Years ago I was giving a talk on software development and asked the audience how long it takes to review a PR that has 10 lines changed. Answers were in the minutes to tens of minutes range. I then asked how long it takes to review a PR that has 1,000 lines changed. Some people said hours, but a few people said seconds.
I’ve often taken the latter, pessimistic view. Not because I don’t think engineers want to do a good job, but because I know human behavior. Most humans will get bored, lose focus, and end up skimming through a large amount of code. Many (most?) people don’t want to spend all that time, after all they have they their own code to write. They’ll just approve the PR and assume testing will catch any major issues.
Even if a reviewer wants to do a great job, they likely will still miss things.

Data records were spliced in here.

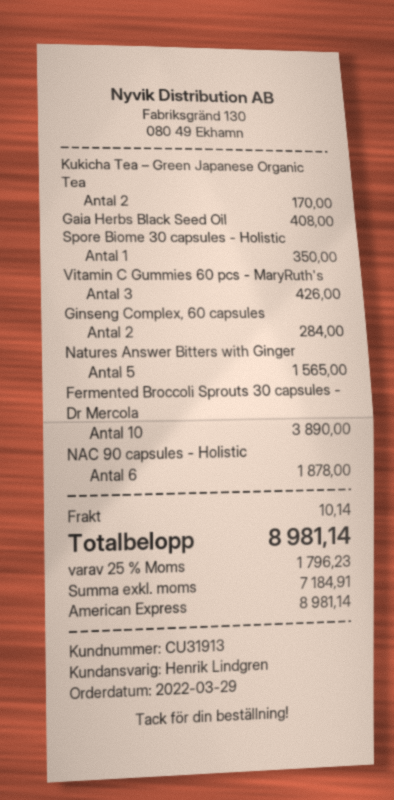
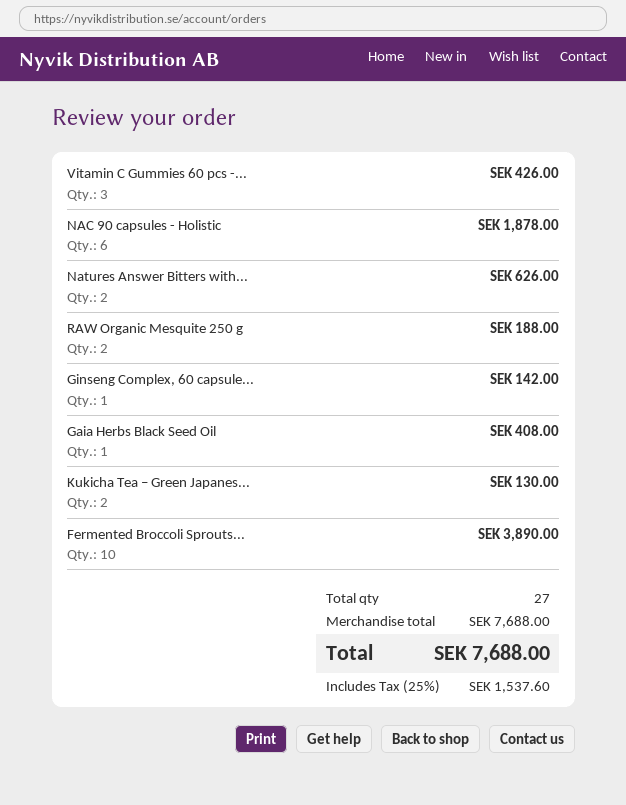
Kukicha Tea – Green Japanese Organic Tea: 2 for 170.00 -> 2 for 130.00
Spore Biome 30 capsules - Holistic: 1 for 350.00 -> none
Ginseng Complex, 60 capsules: 2 for 284.00 -> 1 for 142.00
Natures Answer Bitters with Ginger: 5 for 1565.00 -> 2 for 626.00
RAW Organic Mesquite 250 g: none -> 2 for 188.00
shipping: 10.14 -> none
tax: 25% = 1796.23 -> 25% = 1537.60
total: 8981.14 -> 7688.00

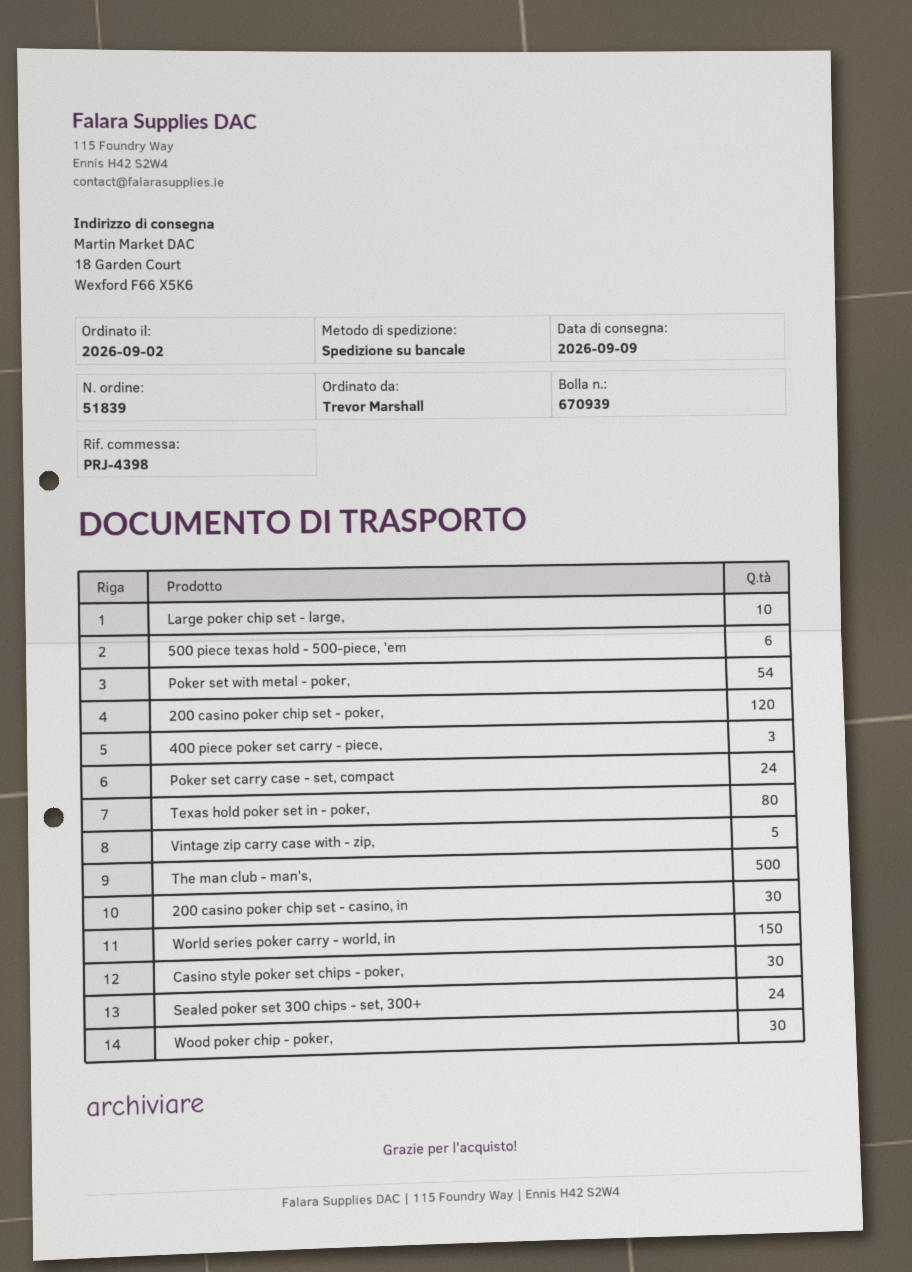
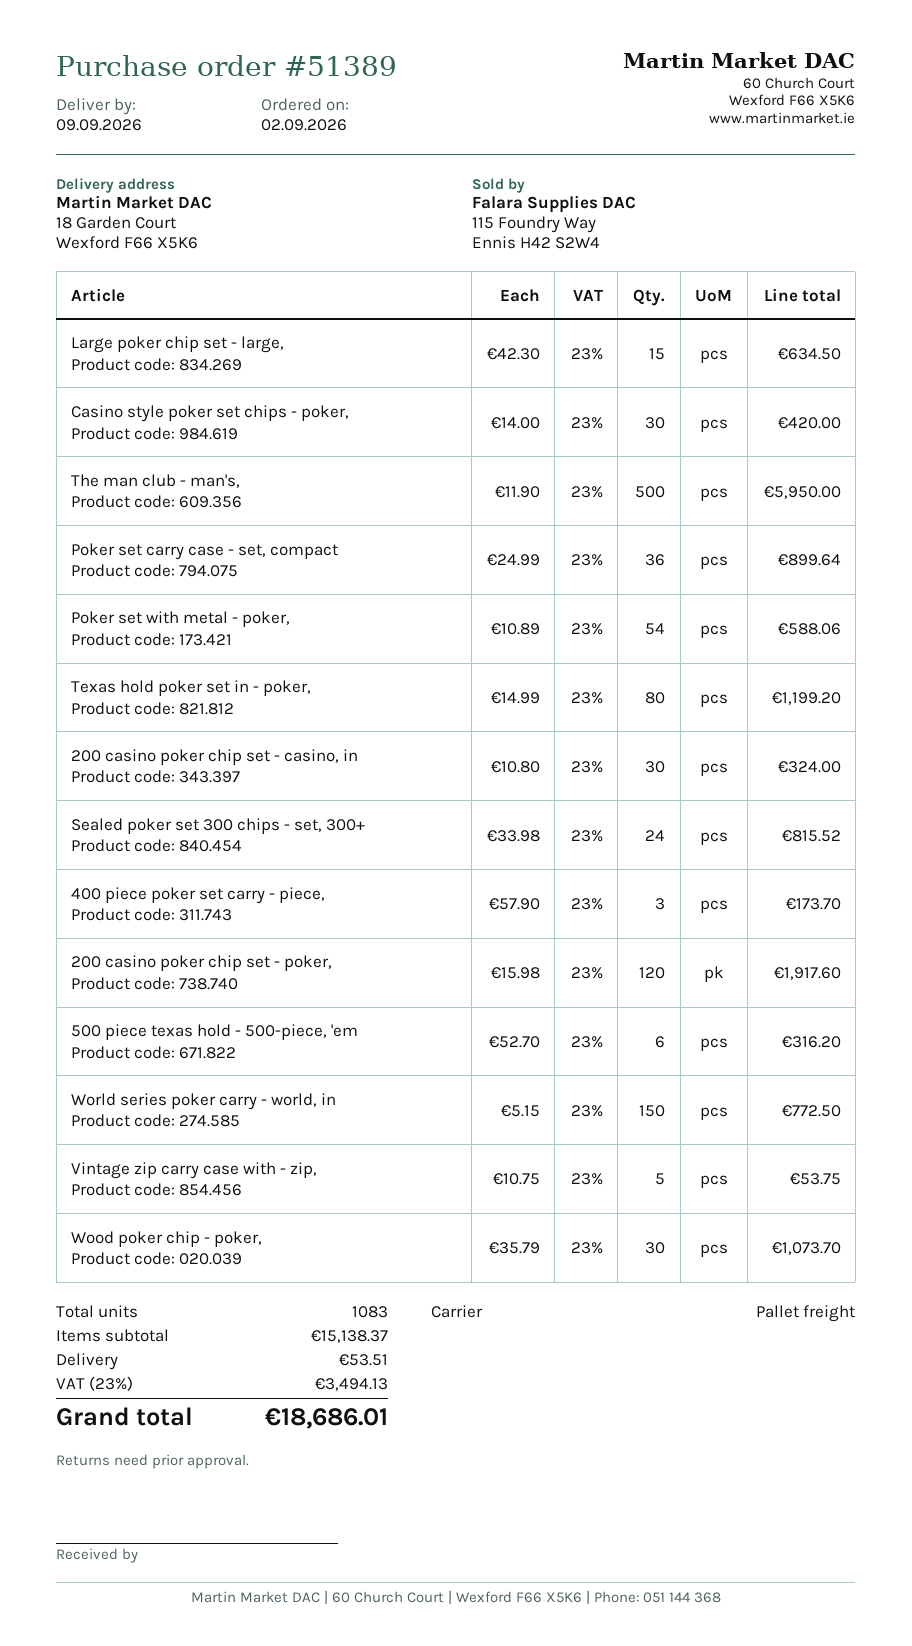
order number: 51839 -> 51389
Large poker chip set - large,: 10 -> 15
Poker set carry case - set, compact: 24 -> 36

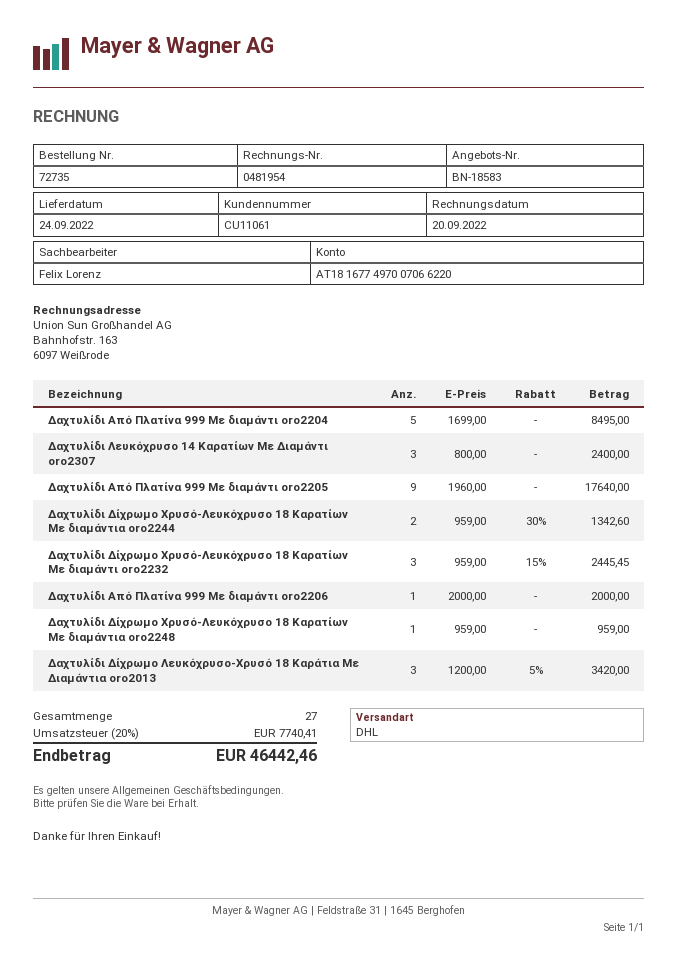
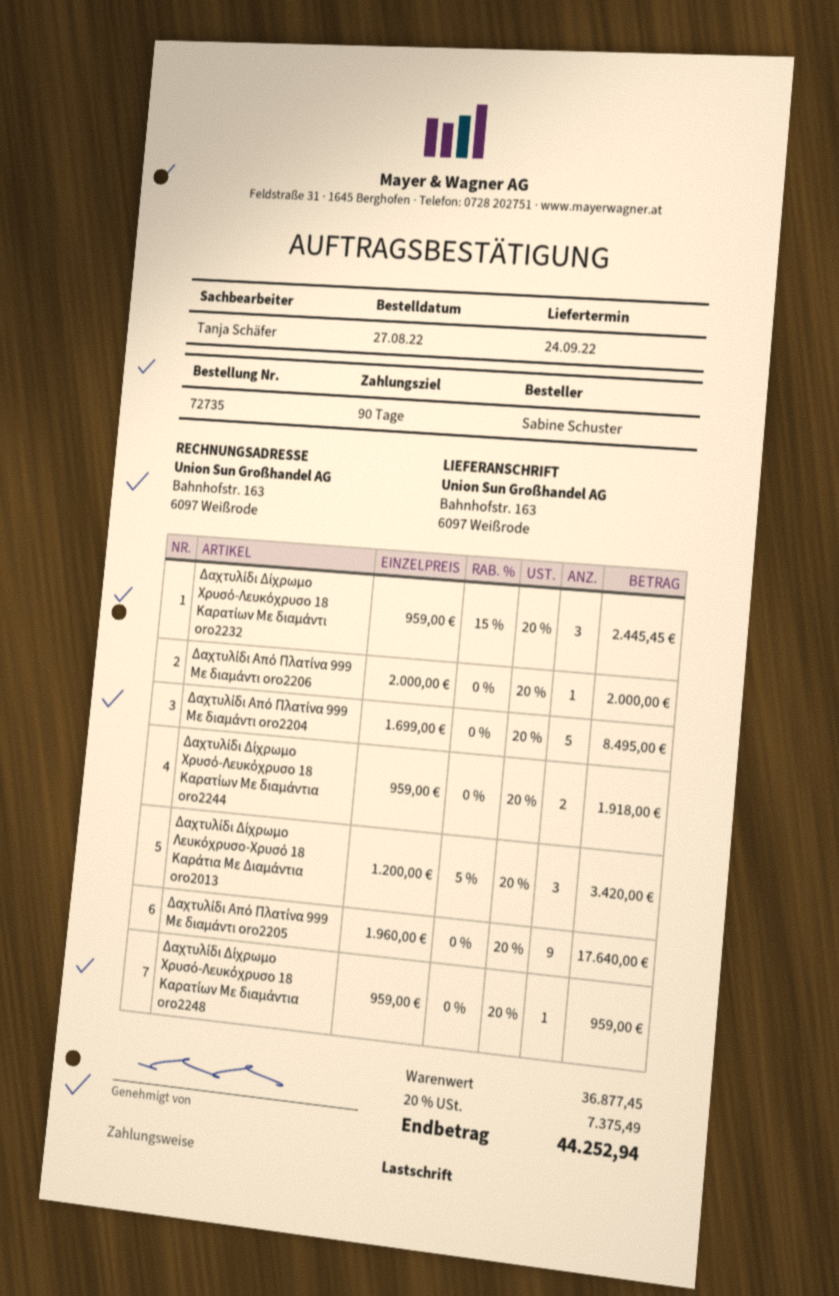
sales rep: Felix Lorenz -> Tanja Schäfer
Δαχτυλίδι Λευκόχρυσο 14 Καρατίων Με Διαμάντι οro2307: 3 x 800.00 = 2400.00 -> none
Δαχτυλίδι Δίχρωμο Χρυσό-Λευκόχρυσο 18 Καρατίων Με διαμάντια oro2244: 2 x 959.00 - 30% = 1342.60 -> 2 x 959.00 = 1918.00
tax: 20% = 7740.41 -> 20% = 7375.49
total: 46442.46 -> 44252.94

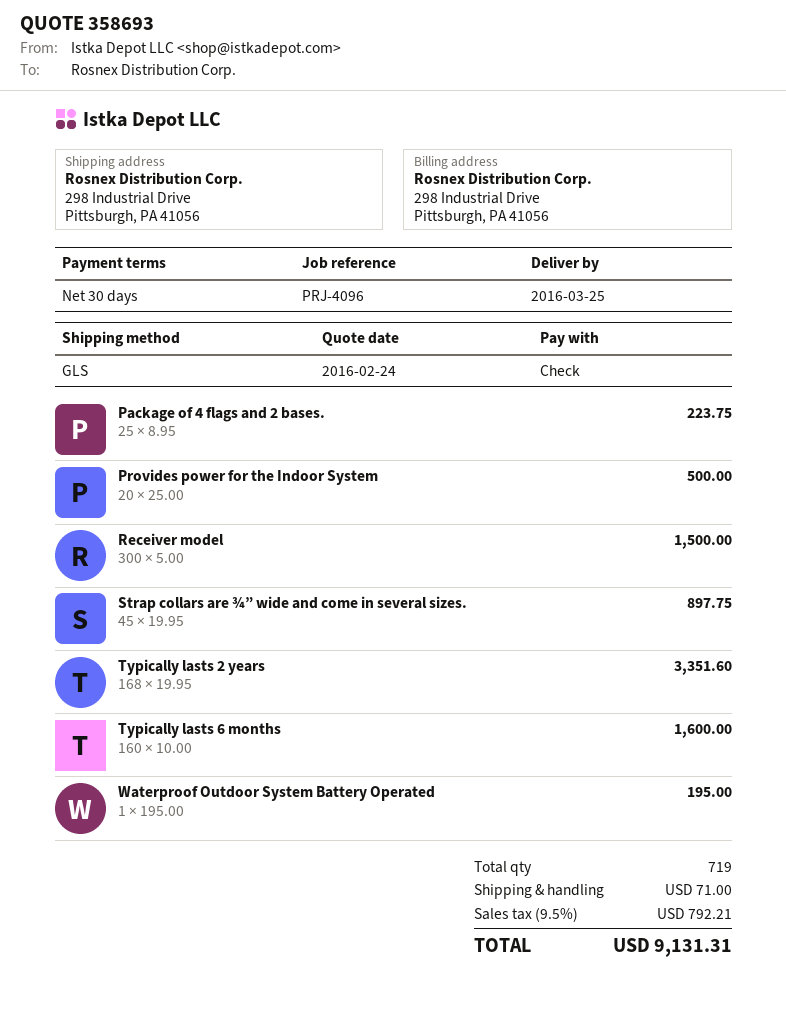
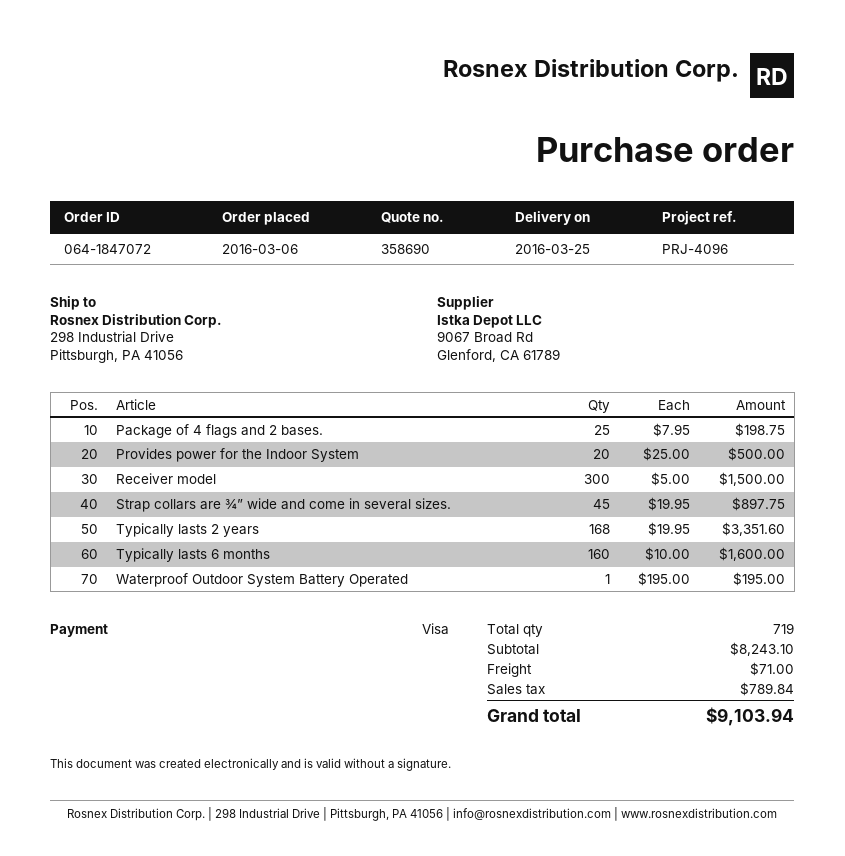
quote number: 358693 -> 358690
payment method: cheque -> Visa
Package of 4 flags and 2 bases.: 25 x 8.95 = 223.75 -> 25 x 7.95 = 198.75
tax: 792.21 -> 789.84
total: 9131.31 -> 9103.94

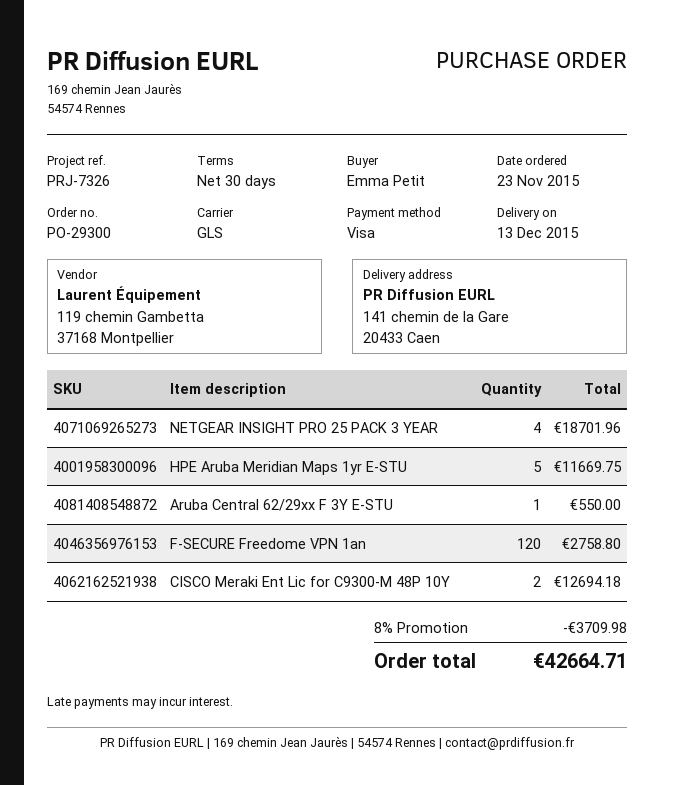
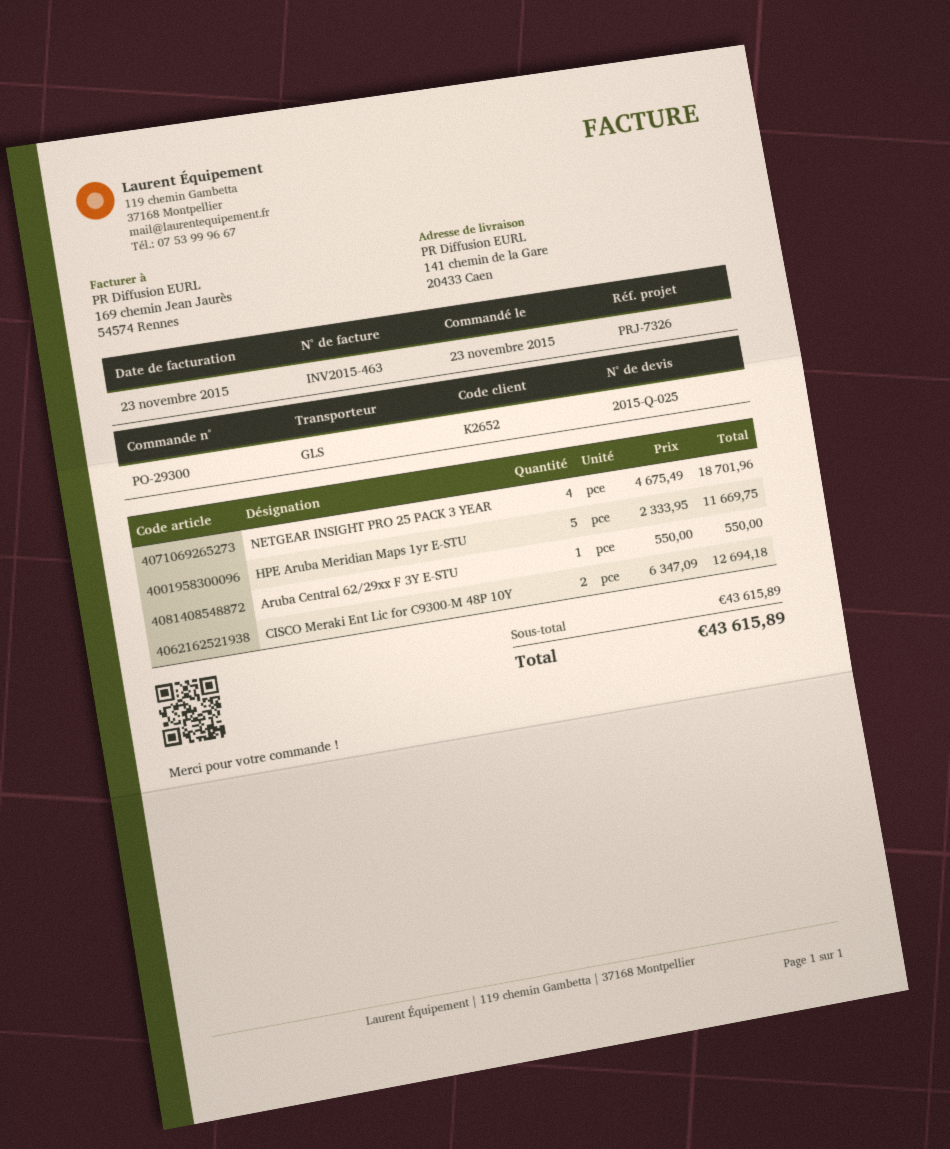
F-SECURE Freedome VPN 1an: 120 for 2758.80 -> none
discount: 8% = 3709.98 -> none
total: 42664.71 -> 43615.89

It’s very hard to focus across that much code.
This is a funny visual (from X) about code reviews. It’s titled “me reviewing code written by Claude before pushing it to production.” Plenty of people are probably laughing, or thinking this is a good reason to not use an AI to write code.
However, I don’t think the problem is an AI writing code. If you trust the AI without reviewing things, that’s on you. You deserve blame if things fall apart.
The bigger problem is that an AI can write code so quickly and can make so many changes that PRs will tend to be large. These changes will tend to not get human-reviewed with any level of focus or quality control. The problem is volume, not who wrote the code (or the quality). Certainly quality matters, but it’s easy to catch changes if you have a small volume of code. Harder if you have a lot.
The more I use AI for spot work, to handle tedious things, to do something like subtly adjust spacing in a UI or focus on adjusting a few things in a data model, the easier it is to judge the focus and quality of the code. Is the change doing the job I need done, and is it doing it well?
Code quality is a problem we’ve had ever since we started writing code. AI can make the problem worse, not because of poor coding, but because it will write so much code in a PR that you can’t review it appropriately.